--- START ---
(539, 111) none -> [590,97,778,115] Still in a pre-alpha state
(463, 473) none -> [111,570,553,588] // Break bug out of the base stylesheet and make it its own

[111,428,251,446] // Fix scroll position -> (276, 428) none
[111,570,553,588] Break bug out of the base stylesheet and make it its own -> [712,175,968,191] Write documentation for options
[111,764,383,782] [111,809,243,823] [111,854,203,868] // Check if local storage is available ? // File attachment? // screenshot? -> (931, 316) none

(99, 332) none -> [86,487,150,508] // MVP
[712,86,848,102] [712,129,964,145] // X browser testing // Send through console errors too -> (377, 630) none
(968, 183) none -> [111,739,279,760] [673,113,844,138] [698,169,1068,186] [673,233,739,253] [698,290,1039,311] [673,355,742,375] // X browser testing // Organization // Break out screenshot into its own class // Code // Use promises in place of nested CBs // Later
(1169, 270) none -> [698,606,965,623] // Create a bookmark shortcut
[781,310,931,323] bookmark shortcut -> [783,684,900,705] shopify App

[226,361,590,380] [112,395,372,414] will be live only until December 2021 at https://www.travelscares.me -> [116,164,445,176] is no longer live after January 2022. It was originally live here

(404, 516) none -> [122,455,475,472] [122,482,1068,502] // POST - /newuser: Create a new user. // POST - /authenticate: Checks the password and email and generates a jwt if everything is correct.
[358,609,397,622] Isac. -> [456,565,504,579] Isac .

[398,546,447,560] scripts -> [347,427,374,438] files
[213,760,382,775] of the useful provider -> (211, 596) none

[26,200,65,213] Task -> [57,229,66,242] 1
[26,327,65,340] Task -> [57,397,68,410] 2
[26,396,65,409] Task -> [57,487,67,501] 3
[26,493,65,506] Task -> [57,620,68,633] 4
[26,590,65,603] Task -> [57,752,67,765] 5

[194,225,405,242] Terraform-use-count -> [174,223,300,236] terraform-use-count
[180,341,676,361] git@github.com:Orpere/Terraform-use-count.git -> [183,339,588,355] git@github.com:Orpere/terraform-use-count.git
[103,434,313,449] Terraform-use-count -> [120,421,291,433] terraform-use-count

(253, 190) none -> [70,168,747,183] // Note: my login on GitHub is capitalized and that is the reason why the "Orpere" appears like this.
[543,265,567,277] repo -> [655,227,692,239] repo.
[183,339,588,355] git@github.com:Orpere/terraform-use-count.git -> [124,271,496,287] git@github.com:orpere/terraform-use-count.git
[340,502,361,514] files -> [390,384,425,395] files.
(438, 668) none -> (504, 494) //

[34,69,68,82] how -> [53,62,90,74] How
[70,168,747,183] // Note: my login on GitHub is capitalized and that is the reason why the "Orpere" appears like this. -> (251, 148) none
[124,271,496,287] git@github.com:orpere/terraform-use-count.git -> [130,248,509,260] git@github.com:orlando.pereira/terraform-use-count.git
--- END ---
WORK INSTRUCTION:
Copy the records above exactly as they appear.

SOLUTION BELOW:
(539, 111) none -> [590,97,778,115] Still in a pre-alpha state
(463, 473) none -> [111,570,553,588] // Break bug out of the base stylesheet and make it its own

[111,428,251,446] // Fix scroll position -> (276, 428) none
[111,570,553,588] Break bug out of the base stylesheet and make it its own -> [712,175,968,191] Write documentation for options
[111,764,383,782] [111,809,243,823] [111,854,203,868] // Check if local storage is available ? // File attachment? // screenshot? -> (931, 316) none

(99, 332) none -> [86,487,150,508] // MVP
[712,86,848,102] [712,129,964,145] // X browser testing // Send through console errors too -> (377, 630) none
(968, 183) none -> [111,739,279,760] [673,113,844,138] [698,169,1068,186] [673,233,739,253] [698,290,1039,311] [673,355,742,375] // X browser testing // Organization // Break out screenshot into its own class // Code // Use promises in place of nested CBs // Later
(1169, 270) none -> [698,606,965,623] // Create a bookmark shortcut
[781,310,931,323] bookmark shortcut -> [783,684,900,705] shopify App

[226,361,590,380] [112,395,372,414] will be live only until December 2021 at https://www.travelscares.me -> [116,164,445,176] is no longer live after January 2022. It was originally live here

(404, 516) none -> [122,455,475,472] [122,482,1068,502] // POST - /newuser: Create a new user. // POST - /authenticate: Checks the password and email and generates a jwt if everything is correct.
[358,609,397,622] Isac. -> [456,565,504,579] Isac .

[398,546,447,560] scripts -> [347,427,374,438] files
[213,760,382,775] of the useful provider -> (211, 596) none

[26,200,65,213] Task -> [57,229,66,242] 1
[26,327,65,340] Task -> [57,397,68,410] 2
[26,396,65,409] Task -> [57,487,67,501] 3
[26,493,65,506] Task -> [57,620,68,633] 4
[26,590,65,603] Task -> [57,752,67,765] 5

[194,225,405,242] Terraform-use-count -> [174,223,300,236] terraform-use-count
[180,341,676,361] git@github.com:Orpere/Terraform-use-count.git -> [183,339,588,355] git@github.com:Orpere/terraform-use-count.git
[103,434,313,449] Terraform-use-count -> [120,421,291,433] terraform-use-count

(253, 190) none -> [70,168,747,183] // Note: my login on GitHub is capitalized and that is the reason why the "Orpere" appears like this.
[543,265,567,277] repo -> [655,227,692,239] repo.
[183,339,588,355] git@github.com:Orpere/terraform-use-count.git -> [124,271,496,287] git@github.com:orpere/terraform-use-count.git
[340,502,361,514] files -> [390,384,425,395] files.
(438, 668) none -> (504, 494) //

[34,69,68,82] how -> [53,62,90,74] How
[70,168,747,183] // Note: my login on GitHub is capitalized and that is the reason why the "Orpere" appears like this. -> (251, 148) none
[124,271,496,287] git@github.com:orpere/terraform-use-count.git -> [130,248,509,260] git@github.com:orlando.pereira/terraform-use-count.git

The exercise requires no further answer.